ABOUT THIS TASK — Reproduce the entries below exactly, but only from the line containing "[96,118,117,130] but ->" to the line containing "[265,463,395,478] bytecode and", inclusive.
BEGIN LISTED ENTRIES
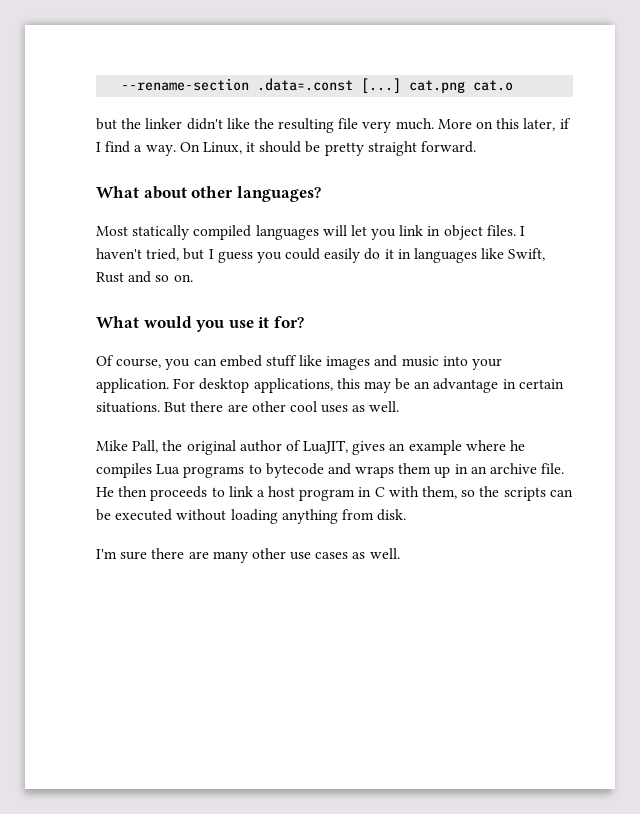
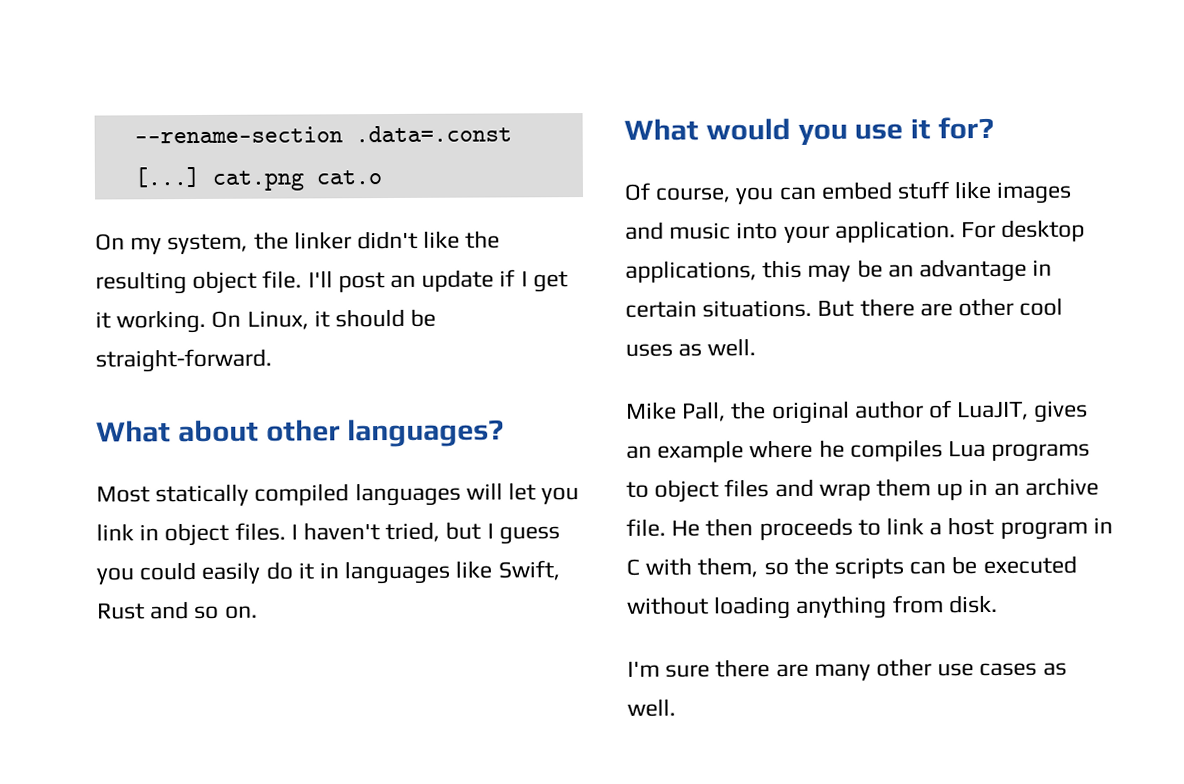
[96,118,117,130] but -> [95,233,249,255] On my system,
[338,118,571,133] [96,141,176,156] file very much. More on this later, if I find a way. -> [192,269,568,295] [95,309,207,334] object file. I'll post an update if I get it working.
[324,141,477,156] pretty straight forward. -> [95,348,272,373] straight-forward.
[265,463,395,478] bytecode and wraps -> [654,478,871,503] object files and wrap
END LISTED ENTRIES
BEGIN LISTED ENTRIES
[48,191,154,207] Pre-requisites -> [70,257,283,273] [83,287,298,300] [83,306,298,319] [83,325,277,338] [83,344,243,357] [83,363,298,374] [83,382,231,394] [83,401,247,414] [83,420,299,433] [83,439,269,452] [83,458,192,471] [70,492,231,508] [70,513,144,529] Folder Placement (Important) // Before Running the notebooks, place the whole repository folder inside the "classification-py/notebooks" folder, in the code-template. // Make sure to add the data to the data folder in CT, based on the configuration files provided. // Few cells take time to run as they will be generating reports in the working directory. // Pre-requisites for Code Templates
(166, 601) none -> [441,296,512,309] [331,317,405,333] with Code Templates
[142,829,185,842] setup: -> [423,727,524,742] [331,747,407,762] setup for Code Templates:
END LISTED ENTRIES
TASK SOLUTION —
[96,118,117,130] but -> [95,233,249,255] On my system,
[338,118,571,133] [96,141,176,156] file very much. More on this later, if I find a way. -> [192,269,568,295] [95,309,207,334] object file. I'll post an update if I get it working.
[324,141,477,156] pretty straight forward. -> [95,348,272,373] straight-forward.
[265,463,395,478] bytecode and wraps -> [654,478,871,503] object files and wrap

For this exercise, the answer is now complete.